• **Task requirements**
Filter the listing so that only lines with the word "What" remain.

• **Records supplied**
----
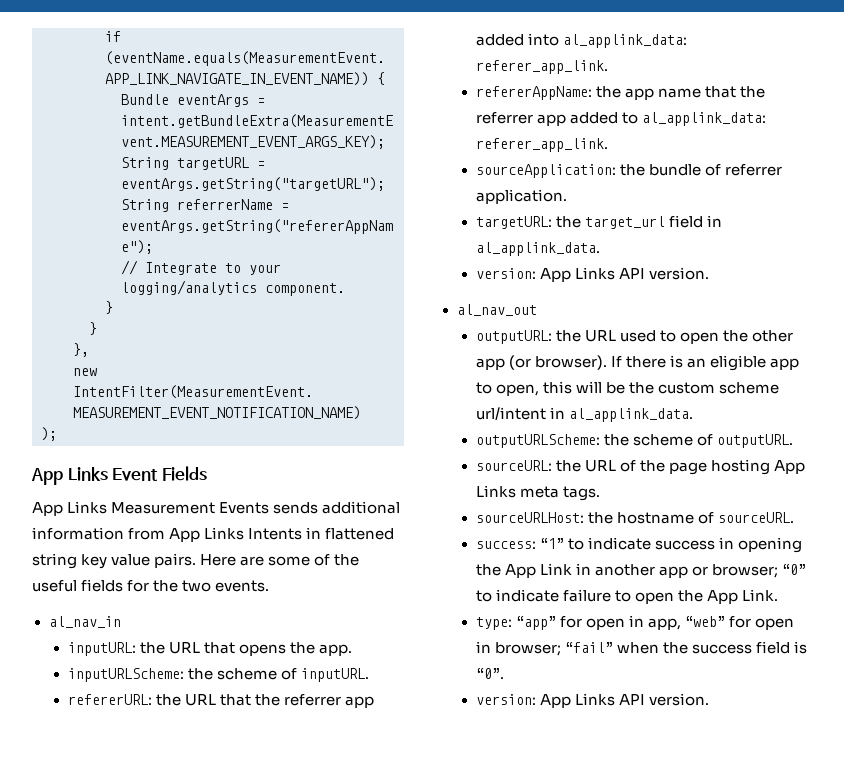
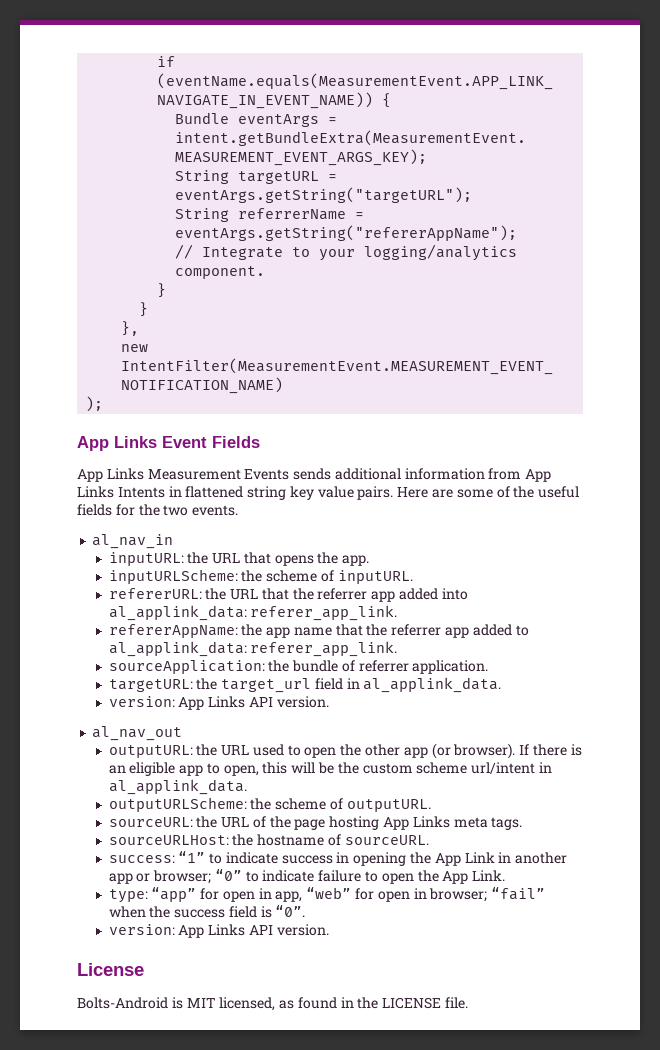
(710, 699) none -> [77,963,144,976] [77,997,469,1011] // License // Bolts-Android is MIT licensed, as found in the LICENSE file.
----
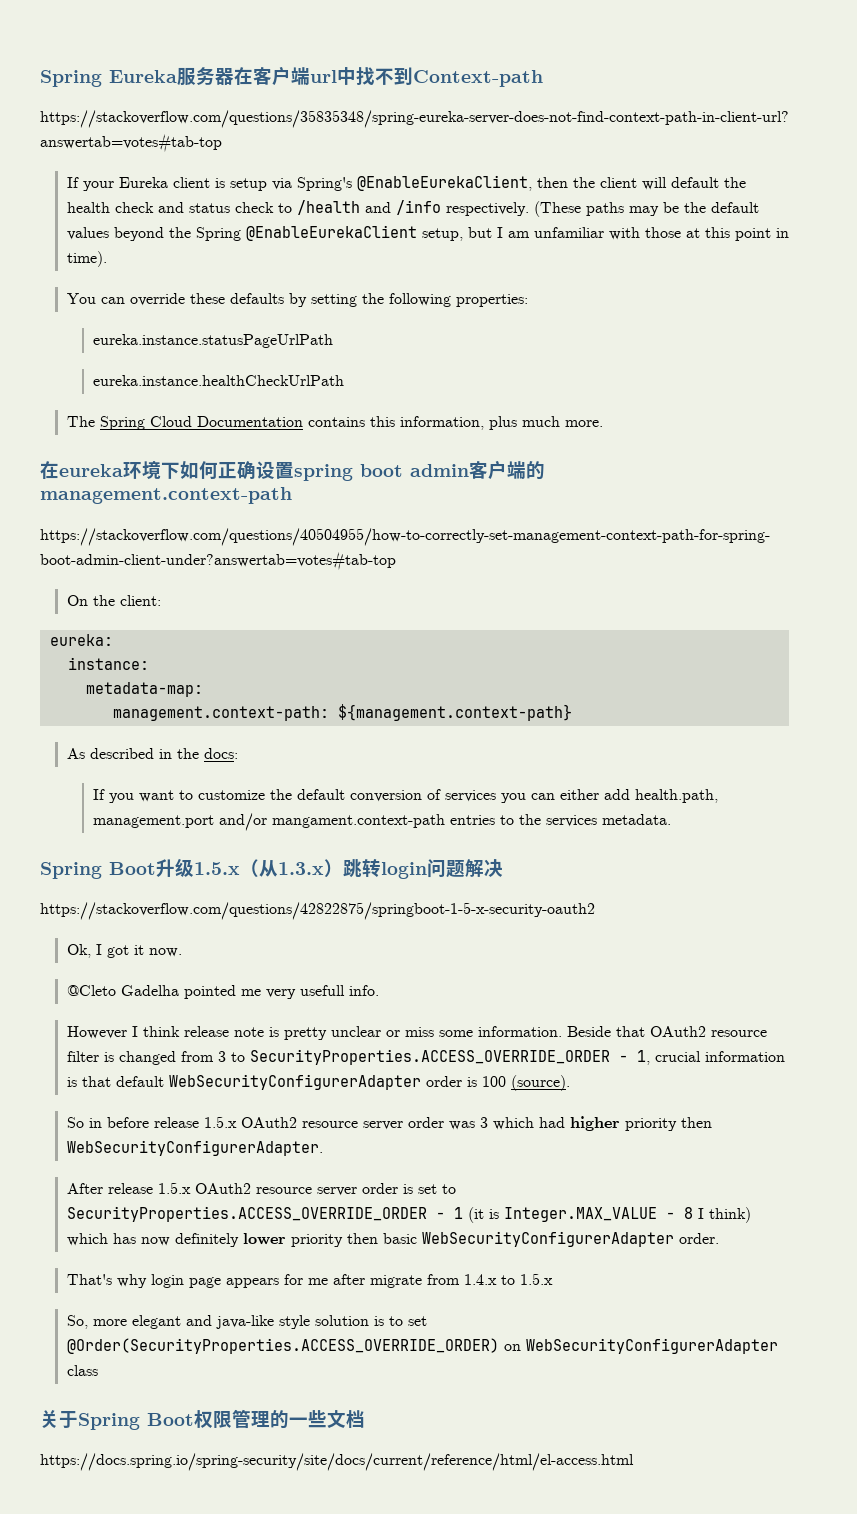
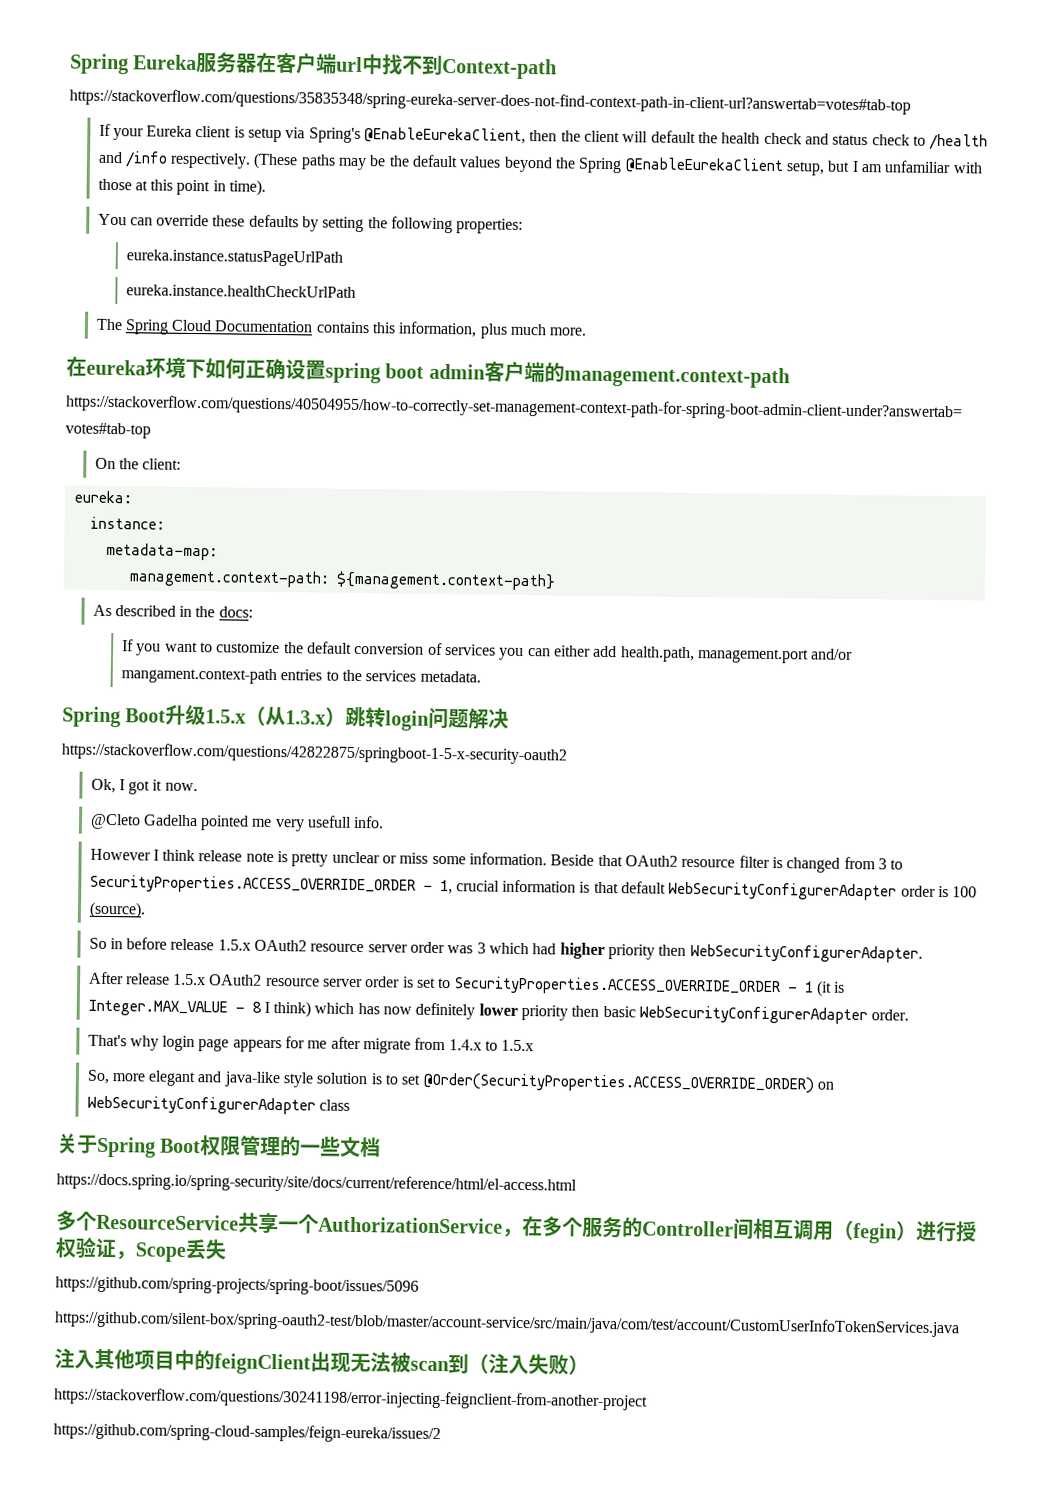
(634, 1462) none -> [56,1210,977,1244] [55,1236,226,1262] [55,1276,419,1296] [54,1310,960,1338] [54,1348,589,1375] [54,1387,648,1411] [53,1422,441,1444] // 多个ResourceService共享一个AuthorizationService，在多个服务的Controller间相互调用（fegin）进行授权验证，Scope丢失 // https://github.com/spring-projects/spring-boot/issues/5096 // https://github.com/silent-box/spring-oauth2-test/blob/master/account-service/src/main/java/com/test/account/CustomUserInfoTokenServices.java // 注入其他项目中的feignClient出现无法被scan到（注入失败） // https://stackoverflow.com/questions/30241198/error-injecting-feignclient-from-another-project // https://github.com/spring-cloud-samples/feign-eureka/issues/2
----
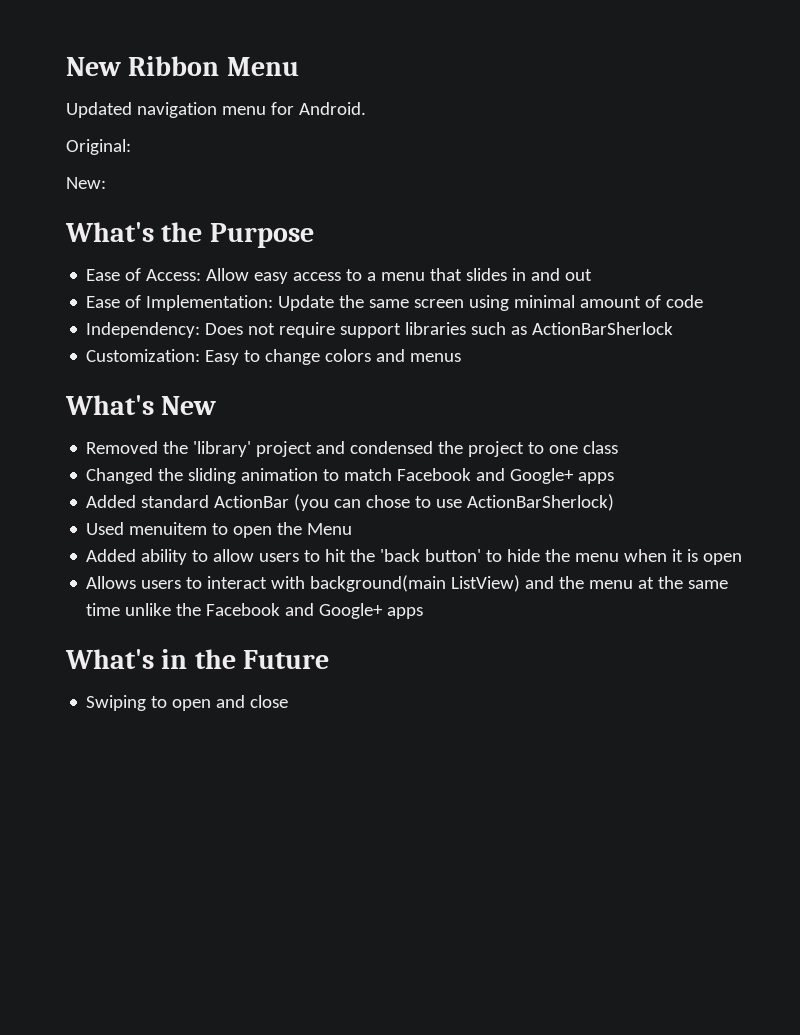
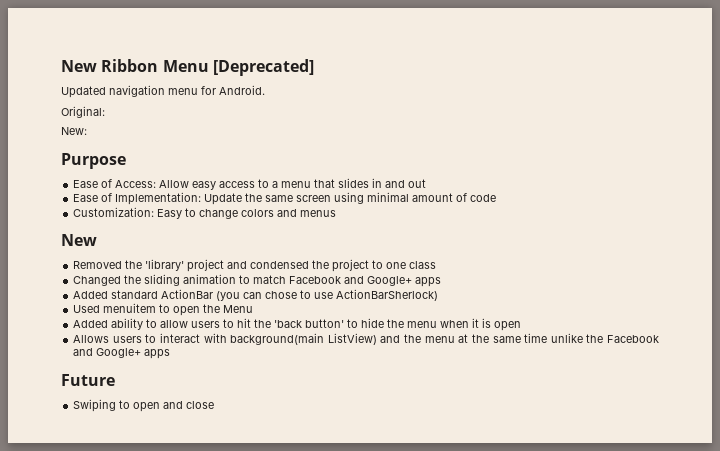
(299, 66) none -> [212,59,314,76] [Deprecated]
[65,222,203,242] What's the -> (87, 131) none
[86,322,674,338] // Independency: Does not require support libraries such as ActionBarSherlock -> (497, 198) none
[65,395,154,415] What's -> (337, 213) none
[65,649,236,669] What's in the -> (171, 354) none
----
• **Task solution**
[65,222,203,242] What's the -> (87, 131) none
[65,395,154,415] What's -> (337, 213) none
[65,649,236,669] What's in the -> (171, 354) none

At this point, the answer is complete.